Aim of the exercise: Would you transcribe the line containing "Jootur tuvidele 1,5L: none -> 1 for 4.10" and every line after it, through the end of the records below, exactly and with nothing else?
%%
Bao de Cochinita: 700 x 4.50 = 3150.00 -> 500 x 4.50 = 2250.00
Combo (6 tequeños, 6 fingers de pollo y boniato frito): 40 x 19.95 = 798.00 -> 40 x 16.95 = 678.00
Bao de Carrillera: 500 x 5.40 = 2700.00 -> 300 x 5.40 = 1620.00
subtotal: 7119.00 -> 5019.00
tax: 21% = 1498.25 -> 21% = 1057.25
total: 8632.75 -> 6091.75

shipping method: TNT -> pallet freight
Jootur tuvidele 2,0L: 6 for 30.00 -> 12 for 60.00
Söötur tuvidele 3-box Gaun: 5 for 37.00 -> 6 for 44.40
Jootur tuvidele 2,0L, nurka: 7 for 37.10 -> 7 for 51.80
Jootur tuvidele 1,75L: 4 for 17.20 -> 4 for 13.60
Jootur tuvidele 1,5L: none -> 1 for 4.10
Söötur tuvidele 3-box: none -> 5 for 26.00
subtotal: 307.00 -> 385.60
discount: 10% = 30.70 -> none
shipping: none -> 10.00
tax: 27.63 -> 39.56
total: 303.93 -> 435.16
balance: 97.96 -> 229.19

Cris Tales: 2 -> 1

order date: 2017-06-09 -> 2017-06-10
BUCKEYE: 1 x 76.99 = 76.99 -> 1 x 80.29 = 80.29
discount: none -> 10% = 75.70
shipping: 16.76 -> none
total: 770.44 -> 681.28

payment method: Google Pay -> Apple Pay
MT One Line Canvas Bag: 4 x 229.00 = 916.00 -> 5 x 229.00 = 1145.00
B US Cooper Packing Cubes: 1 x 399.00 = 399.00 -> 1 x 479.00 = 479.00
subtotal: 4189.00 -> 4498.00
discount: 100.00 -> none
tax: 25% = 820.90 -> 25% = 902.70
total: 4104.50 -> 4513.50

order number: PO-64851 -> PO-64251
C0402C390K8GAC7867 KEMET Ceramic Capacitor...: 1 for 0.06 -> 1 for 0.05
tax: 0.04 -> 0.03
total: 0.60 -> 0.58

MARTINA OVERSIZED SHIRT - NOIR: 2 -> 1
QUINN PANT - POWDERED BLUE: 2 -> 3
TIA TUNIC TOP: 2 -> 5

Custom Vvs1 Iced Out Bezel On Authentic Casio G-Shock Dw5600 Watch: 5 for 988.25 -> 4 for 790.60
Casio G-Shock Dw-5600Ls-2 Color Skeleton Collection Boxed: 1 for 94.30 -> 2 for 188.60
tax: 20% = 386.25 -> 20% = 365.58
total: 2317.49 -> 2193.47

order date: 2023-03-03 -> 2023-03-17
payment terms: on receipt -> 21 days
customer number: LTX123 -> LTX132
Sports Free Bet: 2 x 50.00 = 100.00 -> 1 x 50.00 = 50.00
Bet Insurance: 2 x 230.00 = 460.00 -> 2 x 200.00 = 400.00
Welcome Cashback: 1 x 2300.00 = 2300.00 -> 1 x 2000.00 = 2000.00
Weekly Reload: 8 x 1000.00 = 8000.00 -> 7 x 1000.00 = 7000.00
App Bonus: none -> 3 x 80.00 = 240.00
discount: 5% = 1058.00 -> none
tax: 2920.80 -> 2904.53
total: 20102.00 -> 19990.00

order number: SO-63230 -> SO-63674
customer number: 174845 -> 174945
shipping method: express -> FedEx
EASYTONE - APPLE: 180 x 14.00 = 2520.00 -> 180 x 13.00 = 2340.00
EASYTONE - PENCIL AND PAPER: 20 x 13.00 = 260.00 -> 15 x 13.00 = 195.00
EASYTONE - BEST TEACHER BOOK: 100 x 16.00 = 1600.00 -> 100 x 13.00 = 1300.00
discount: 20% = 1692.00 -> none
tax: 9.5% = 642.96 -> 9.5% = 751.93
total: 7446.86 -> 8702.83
%%
Result for this exercise:
Jootur tuvidele 1,5L: none -> 1 for 4.10
Söötur tuvidele 3-box: none -> 5 for 26.00
subtotal: 307.00 -> 385.60
discount: 10% = 30.70 -> none
shipping: none -> 10.00
tax: 27.63 -> 39.56
total: 303.93 -> 435.16
balance: 97.96 -> 229.19

Cris Tales: 2 -> 1

order date: 2017-06-09 -> 2017-06-10
BUCKEYE: 1 x 76.99 = 76.99 -> 1 x 80.29 = 80.29
discount: none -> 10% = 75.70
shipping: 16.76 -> none
total: 770.44 -> 681.28

payment method: Google Pay -> Apple Pay
MT One Line Canvas Bag: 4 x 229.00 = 916.00 -> 5 x 229.00 = 1145.00
B US Cooper Packing Cubes: 1 x 399.00 = 399.00 -> 1 x 479.00 = 479.00
subtotal: 4189.00 -> 4498.00
discount: 100.00 -> none
tax: 25% = 820.90 -> 25% = 902.70
total: 4104.50 -> 4513.50

order number: PO-64851 -> PO-64251
C0402C390K8GAC7867 KEMET Ceramic Capacitor...: 1 for 0.06 -> 1 for 0.05
tax: 0.04 -> 0.03
total: 0.60 -> 0.58

MARTINA OVERSIZED SHIRT - NOIR: 2 -> 1
QUINN PANT - POWDERED BLUE: 2 -> 3
TIA TUNIC TOP: 2 -> 5

Custom Vvs1 Iced Out Bezel On Authentic Casio G-Shock Dw5600 Watch: 5 for 988.25 -> 4 for 790.60
Casio G-Shock Dw-5600Ls-2 Color Skeleton Collection Boxed: 1 for 94.30 -> 2 for 188.60
tax: 20% = 386.25 -> 20% = 365.58
total: 2317.49 -> 2193.47

order date: 2023-03-03 -> 2023-03-17
payment terms: on receipt -> 21 days
customer number: LTX123 -> LTX132
Sports Free Bet: 2 x 50.00 = 100.00 -> 1 x 50.00 = 50.00
Bet Insurance: 2 x 230.00 = 460.00 -> 2 x 200.00 = 400.00
Welcome Cashback: 1 x 2300.00 = 2300.00 -> 1 x 2000.00 = 2000.00
Weekly Reload: 8 x 1000.00 = 8000.00 -> 7 x 1000.00 = 7000.00
App Bonus: none -> 3 x 80.00 = 240.00
discount: 5% = 1058.00 -> none
tax: 2920.80 -> 2904.53
total: 20102.00 -> 19990.00

order number: SO-63230 -> SO-63674
customer number: 174845 -> 174945
shipping method: express -> FedEx
EASYTONE - APPLE: 180 x 14.00 = 2520.00 -> 180 x 13.00 = 2340.00
EASYTONE - PENCIL AND PAPER: 20 x 13.00 = 260.00 -> 15 x 13.00 = 195.00
EASYTONE - BEST TEACHER BOOK: 100 x 16.00 = 1600.00 -> 100 x 13.00 = 1300.00
discount: 20% = 1692.00 -> none
tax: 9.5% = 642.96 -> 9.5% = 751.93
total: 7446.86 -> 8702.83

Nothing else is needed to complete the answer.